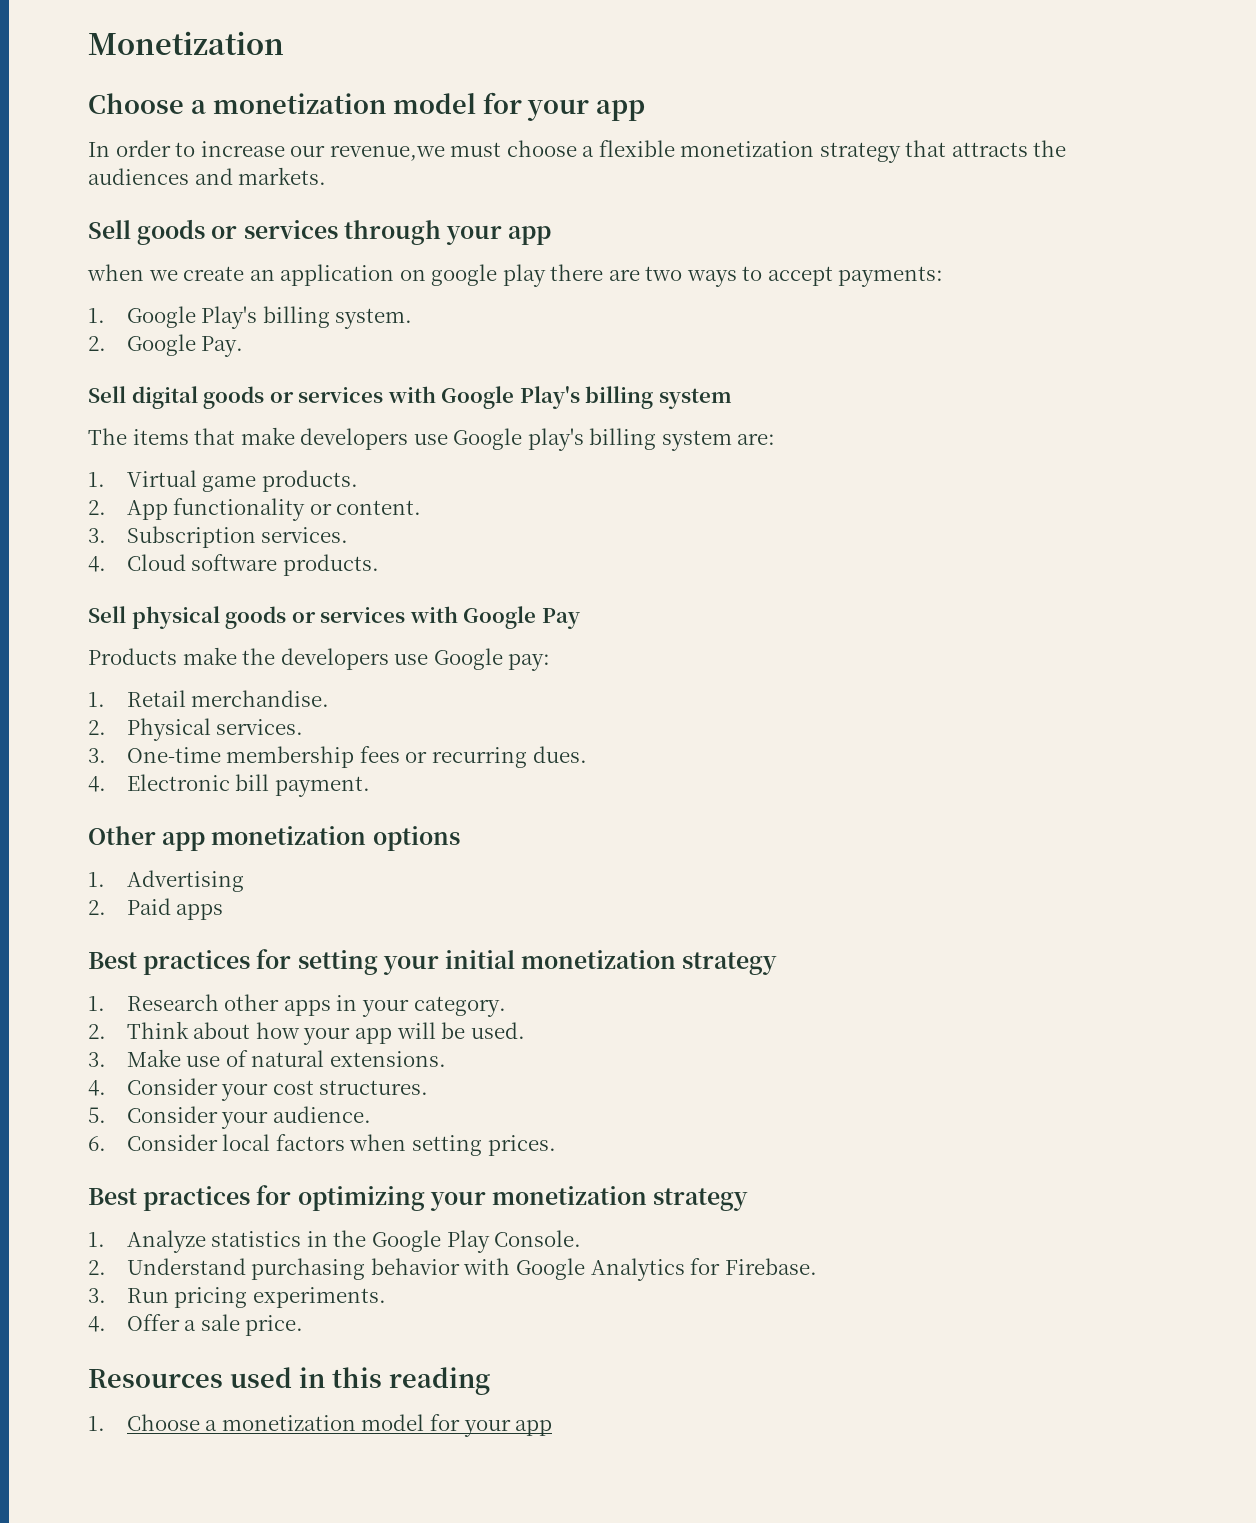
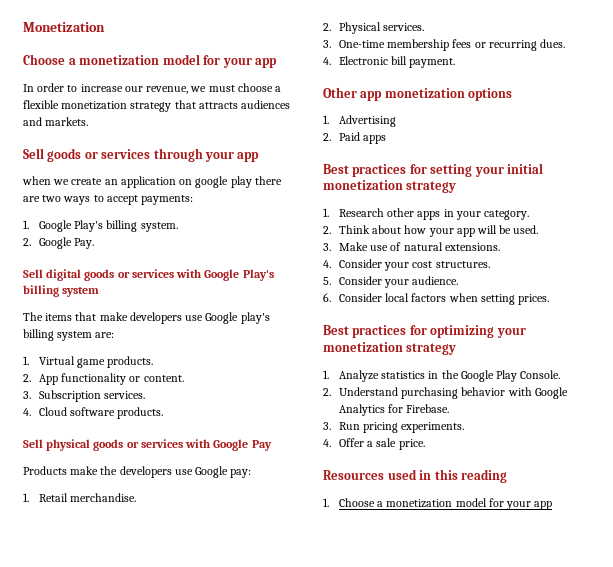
[329,145,445,161] revenue,we -> [146,86,207,94] revenue, we
[1033,140,1067,157] the -> (238, 105) none

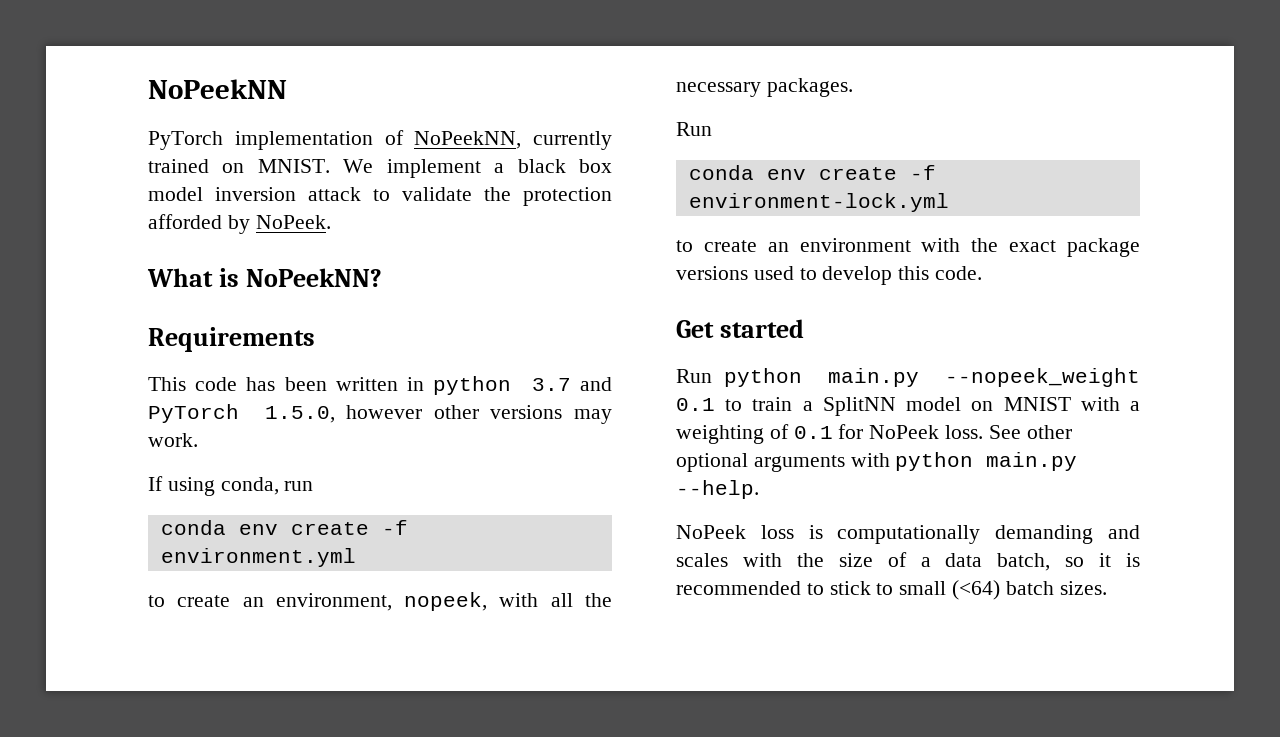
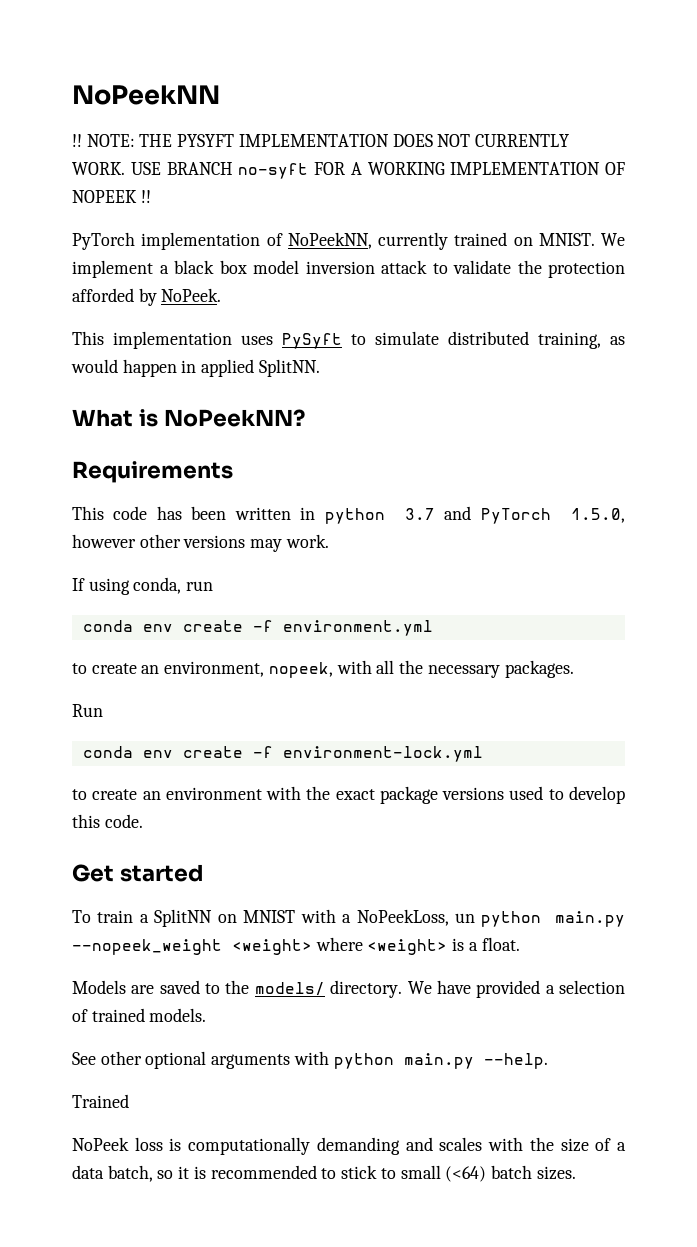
(287, 89) none -> [72,134,570,147] [72,162,625,179] [72,190,151,203] // !! NOTE: THE PYSYFT IMPLEMENTATION DOES NOT CURRENTLY WORK. USE BRANCH no-syft FOR A WORKING IMPLEMENTATION OF NOPEEK !!
(331, 222) none -> [72,331,625,349] [71,359,320,377] // This implementation uses PySyft to simulate distributed training, as would happen in applied SplitNN.
[676,368,1140,387] [676,398,743,411] Run python main.py --nopeek_weight 0.1 to -> [72,910,91,923] To
[906,397,962,411] model -> (213, 918) none
[676,424,984,444] weighting of 0.1 for NoPeek loss. -> [356,909,625,927] [72,937,520,955] [72,980,625,998] [72,1008,207,1022] NoPeekLoss, un python main.py --nopeek_weight <weight> where <weight> is a float. // Models are saved to the models/ directory. We have provided a selection of trained models. //
(759, 489) none -> [72,1094,129,1108] // Trained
■ ■ ■ ■ ■ ■ ■
What is the number of lines in the material above that carry the word "python"? Respond with that count and nothing more.

• _Task solution_: 2